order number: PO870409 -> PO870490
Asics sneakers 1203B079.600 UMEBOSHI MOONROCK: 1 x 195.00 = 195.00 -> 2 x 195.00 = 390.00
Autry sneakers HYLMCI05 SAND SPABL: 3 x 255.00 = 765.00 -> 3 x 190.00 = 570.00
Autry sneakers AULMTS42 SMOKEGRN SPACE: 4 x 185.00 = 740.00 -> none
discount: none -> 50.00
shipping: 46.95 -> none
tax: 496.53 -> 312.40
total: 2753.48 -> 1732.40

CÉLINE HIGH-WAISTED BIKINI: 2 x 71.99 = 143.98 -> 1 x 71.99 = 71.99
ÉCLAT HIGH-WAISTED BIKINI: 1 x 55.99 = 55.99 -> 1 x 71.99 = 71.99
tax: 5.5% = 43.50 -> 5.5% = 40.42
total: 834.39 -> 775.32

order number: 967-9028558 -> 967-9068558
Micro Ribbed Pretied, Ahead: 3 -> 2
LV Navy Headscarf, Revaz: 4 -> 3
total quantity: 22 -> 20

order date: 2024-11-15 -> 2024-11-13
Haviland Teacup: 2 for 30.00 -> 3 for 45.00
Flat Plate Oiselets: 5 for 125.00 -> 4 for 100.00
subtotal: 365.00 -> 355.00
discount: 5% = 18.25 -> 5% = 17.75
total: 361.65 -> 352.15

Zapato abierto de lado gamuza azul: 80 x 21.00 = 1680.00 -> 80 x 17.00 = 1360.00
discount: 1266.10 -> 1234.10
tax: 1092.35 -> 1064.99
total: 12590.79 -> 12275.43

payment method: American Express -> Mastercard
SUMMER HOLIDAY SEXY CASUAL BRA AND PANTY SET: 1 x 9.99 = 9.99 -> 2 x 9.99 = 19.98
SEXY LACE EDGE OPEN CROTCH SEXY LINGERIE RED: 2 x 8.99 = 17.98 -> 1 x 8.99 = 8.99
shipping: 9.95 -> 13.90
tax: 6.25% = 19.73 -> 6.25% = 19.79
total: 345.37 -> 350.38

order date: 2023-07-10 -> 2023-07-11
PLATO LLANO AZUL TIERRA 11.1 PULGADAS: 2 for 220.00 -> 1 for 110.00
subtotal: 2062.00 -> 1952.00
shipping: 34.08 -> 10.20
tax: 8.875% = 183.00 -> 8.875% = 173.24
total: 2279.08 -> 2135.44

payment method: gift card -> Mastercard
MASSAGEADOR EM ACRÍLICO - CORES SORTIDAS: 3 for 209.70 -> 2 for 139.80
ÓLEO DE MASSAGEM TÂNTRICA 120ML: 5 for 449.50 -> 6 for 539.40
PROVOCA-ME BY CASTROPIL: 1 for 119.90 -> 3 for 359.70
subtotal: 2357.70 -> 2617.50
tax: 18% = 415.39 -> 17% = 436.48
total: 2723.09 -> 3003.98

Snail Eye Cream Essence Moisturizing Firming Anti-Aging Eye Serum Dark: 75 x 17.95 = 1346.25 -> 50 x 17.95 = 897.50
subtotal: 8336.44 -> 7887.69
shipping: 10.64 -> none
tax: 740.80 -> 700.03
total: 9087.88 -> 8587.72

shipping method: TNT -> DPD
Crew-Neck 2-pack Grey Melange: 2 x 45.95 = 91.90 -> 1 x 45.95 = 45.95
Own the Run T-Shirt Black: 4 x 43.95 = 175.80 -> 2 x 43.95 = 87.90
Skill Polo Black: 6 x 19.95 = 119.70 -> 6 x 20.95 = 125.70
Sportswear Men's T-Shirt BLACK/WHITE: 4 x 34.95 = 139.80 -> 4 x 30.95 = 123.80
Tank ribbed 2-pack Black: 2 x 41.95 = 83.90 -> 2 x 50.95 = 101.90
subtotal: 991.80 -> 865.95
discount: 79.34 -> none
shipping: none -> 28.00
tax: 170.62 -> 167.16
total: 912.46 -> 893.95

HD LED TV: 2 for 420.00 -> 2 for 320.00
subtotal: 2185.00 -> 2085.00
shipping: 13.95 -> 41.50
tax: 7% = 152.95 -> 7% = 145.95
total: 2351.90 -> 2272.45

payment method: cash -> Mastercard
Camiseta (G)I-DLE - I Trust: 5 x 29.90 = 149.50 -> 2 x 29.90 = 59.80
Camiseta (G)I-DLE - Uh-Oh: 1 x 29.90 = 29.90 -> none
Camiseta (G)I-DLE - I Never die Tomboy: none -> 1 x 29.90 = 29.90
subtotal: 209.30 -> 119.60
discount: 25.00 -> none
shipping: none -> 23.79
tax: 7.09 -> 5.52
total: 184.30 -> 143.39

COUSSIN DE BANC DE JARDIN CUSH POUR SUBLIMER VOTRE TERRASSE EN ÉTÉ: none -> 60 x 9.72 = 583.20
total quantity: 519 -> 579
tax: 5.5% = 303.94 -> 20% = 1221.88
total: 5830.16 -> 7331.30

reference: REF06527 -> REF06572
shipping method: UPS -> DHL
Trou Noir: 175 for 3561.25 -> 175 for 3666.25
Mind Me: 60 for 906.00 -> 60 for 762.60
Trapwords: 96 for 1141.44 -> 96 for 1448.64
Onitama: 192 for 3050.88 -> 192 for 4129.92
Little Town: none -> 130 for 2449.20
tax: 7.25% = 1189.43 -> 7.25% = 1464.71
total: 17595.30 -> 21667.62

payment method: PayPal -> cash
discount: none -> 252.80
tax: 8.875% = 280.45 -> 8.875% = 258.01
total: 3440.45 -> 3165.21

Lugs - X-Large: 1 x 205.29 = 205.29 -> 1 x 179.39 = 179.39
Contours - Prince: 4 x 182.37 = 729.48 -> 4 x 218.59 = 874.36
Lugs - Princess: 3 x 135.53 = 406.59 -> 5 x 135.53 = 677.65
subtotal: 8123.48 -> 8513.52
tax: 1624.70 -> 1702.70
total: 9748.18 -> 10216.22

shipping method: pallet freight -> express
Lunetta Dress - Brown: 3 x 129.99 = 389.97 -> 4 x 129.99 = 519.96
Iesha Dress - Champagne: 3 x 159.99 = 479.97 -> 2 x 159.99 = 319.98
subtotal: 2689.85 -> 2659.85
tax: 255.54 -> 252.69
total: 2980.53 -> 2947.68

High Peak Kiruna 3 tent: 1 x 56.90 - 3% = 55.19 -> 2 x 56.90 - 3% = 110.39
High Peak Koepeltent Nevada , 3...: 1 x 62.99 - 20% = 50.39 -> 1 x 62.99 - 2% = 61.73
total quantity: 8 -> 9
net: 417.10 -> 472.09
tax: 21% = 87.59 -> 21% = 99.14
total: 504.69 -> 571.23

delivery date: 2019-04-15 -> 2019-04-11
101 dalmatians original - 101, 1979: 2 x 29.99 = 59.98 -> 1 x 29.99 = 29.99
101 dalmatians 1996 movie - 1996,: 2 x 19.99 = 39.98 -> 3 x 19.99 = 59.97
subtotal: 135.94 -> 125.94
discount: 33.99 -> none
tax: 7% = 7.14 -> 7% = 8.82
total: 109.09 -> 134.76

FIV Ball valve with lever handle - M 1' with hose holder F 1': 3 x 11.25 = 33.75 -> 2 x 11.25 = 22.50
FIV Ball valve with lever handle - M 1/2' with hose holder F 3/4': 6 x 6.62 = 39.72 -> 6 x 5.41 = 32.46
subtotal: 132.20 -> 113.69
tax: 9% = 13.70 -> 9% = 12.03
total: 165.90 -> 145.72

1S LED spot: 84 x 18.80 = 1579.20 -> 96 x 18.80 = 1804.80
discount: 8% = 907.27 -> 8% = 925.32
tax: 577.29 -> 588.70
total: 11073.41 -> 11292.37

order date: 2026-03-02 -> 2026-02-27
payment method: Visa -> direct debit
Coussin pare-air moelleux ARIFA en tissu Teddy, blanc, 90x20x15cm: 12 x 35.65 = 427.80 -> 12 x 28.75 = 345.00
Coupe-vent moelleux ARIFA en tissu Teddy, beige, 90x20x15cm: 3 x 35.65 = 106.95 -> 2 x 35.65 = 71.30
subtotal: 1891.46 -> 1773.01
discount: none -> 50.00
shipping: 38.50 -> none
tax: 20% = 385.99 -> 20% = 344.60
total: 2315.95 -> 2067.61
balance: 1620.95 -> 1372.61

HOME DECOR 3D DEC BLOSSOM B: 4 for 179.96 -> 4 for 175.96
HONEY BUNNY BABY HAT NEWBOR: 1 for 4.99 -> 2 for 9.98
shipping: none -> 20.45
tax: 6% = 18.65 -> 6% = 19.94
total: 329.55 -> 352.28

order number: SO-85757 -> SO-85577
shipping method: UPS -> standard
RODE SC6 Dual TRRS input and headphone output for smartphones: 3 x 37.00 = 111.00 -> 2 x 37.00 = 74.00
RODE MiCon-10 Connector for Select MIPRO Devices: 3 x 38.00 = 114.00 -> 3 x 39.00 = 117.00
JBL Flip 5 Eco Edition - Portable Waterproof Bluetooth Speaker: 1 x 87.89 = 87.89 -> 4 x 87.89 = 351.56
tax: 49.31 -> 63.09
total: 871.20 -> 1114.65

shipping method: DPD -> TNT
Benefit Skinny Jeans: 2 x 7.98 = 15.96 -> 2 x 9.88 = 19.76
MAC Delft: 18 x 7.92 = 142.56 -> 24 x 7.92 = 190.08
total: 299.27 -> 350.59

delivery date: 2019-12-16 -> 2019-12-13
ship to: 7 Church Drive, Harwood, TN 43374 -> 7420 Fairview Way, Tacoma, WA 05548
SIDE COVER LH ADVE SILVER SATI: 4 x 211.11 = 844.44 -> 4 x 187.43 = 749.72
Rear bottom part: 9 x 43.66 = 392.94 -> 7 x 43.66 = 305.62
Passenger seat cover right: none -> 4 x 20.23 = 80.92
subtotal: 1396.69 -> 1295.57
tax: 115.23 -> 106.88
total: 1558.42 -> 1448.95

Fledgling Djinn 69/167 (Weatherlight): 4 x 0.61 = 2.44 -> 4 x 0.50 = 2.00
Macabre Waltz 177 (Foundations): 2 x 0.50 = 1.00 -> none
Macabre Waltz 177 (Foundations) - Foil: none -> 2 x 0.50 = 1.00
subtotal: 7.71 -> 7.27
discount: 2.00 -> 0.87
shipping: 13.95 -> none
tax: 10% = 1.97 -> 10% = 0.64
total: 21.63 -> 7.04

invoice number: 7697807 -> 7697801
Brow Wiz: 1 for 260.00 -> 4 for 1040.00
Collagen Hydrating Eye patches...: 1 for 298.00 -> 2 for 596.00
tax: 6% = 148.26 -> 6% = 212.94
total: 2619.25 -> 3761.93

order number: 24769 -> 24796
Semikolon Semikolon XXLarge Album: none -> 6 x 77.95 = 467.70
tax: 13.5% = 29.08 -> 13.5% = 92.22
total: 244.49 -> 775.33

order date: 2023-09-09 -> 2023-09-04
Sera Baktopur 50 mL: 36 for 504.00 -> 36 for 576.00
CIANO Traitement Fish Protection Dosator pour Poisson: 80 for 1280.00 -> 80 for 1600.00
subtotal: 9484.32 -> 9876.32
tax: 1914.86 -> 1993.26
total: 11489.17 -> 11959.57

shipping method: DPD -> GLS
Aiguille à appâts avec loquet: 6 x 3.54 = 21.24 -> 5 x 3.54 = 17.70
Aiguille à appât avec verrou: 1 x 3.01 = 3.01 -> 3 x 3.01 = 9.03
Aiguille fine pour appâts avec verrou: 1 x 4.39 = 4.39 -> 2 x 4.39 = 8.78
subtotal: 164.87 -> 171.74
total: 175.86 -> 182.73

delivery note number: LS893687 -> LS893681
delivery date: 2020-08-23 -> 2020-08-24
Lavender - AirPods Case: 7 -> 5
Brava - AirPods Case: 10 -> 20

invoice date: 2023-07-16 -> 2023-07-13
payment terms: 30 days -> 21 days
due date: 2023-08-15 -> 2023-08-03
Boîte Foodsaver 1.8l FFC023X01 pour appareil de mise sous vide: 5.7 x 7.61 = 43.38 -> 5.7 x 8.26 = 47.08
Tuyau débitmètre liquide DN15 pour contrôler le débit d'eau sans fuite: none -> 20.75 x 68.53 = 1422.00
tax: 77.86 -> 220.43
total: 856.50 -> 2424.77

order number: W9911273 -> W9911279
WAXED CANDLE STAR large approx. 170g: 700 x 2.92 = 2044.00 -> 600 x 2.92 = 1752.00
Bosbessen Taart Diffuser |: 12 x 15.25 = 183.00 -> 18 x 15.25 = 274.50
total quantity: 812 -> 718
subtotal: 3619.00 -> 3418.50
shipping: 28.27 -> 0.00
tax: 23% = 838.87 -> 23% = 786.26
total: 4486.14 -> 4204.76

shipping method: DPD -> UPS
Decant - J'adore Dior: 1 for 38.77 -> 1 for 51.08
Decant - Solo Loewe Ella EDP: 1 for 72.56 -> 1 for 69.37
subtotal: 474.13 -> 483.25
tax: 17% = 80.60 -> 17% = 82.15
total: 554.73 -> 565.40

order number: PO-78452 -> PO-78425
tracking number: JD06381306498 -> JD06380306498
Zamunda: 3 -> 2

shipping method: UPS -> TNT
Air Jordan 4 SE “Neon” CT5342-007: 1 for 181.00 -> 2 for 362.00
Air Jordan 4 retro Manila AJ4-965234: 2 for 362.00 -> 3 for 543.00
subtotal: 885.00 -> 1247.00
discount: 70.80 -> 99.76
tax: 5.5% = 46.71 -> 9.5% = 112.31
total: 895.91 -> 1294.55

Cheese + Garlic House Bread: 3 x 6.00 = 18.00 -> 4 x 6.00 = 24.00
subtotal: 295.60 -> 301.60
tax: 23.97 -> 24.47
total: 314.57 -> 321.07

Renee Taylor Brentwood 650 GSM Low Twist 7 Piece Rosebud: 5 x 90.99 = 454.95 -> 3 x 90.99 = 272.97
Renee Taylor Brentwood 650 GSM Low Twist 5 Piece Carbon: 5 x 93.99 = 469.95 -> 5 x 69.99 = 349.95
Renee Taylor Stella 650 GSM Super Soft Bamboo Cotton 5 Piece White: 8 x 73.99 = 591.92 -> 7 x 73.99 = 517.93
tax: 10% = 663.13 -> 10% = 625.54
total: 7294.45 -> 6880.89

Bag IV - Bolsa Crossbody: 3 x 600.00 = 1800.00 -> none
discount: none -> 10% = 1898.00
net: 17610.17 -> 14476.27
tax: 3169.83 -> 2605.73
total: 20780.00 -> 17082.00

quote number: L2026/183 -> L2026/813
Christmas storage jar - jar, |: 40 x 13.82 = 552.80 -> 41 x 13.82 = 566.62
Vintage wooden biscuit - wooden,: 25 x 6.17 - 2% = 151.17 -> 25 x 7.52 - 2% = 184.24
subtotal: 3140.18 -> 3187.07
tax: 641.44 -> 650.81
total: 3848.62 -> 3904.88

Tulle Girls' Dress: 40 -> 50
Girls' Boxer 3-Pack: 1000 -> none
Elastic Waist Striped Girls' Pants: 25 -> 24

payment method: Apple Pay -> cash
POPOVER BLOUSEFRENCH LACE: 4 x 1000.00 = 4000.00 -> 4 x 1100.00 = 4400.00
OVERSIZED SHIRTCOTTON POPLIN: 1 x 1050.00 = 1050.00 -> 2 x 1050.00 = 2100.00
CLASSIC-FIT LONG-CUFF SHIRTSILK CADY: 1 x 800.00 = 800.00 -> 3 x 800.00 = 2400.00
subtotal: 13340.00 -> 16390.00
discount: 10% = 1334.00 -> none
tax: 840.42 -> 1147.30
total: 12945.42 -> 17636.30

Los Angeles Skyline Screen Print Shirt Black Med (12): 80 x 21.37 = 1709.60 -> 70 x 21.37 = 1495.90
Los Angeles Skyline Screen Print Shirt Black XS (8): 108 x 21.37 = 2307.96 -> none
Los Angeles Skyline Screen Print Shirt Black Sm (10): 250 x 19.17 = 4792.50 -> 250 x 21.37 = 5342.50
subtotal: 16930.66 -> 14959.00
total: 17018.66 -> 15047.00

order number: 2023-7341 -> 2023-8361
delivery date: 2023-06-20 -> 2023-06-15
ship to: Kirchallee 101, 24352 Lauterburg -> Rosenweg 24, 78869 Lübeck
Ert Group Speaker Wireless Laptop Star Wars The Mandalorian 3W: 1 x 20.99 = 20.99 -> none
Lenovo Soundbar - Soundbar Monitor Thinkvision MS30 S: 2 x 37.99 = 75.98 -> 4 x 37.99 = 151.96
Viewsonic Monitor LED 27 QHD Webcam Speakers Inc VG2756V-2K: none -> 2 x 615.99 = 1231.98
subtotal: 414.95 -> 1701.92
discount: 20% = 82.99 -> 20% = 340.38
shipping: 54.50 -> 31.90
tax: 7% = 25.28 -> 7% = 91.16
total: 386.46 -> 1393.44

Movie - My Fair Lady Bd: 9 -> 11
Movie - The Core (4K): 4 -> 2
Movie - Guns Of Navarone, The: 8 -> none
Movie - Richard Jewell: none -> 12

> Task details
From the material above, copy exactly the lines between the line holding "Renee Taylor Brentwood 650 GSM Low Twist 7" and the line holding "quote number: L2026/183 -> L2026/813", inclusive, and only those.

> Expected output
Renee Taylor Brentwood 650 GSM Low Twist 7 Piece Rosebud: 5 x 90.99 = 454.95 -> 3 x 90.99 = 272.97
Renee Taylor Brentwood 650 GSM Low Twist 5 Piece Carbon: 5 x 93.99 = 469.95 -> 5 x 69.99 = 349.95
Renee Taylor Stella 650 GSM Super Soft Bamboo Cotton 5 Piece White: 8 x 73.99 = 591.92 -> 7 x 73.99 = 517.93
tax: 10% = 663.13 -> 10% = 625.54
total: 7294.45 -> 6880.89

Bag IV - Bolsa Crossbody: 3 x 600.00 = 1800.00 -> none
discount: none -> 10% = 1898.00
net: 17610.17 -> 14476.27
tax: 3169.83 -> 2605.73
total: 20780.00 -> 17082.00

quote number: L2026/183 -> L2026/813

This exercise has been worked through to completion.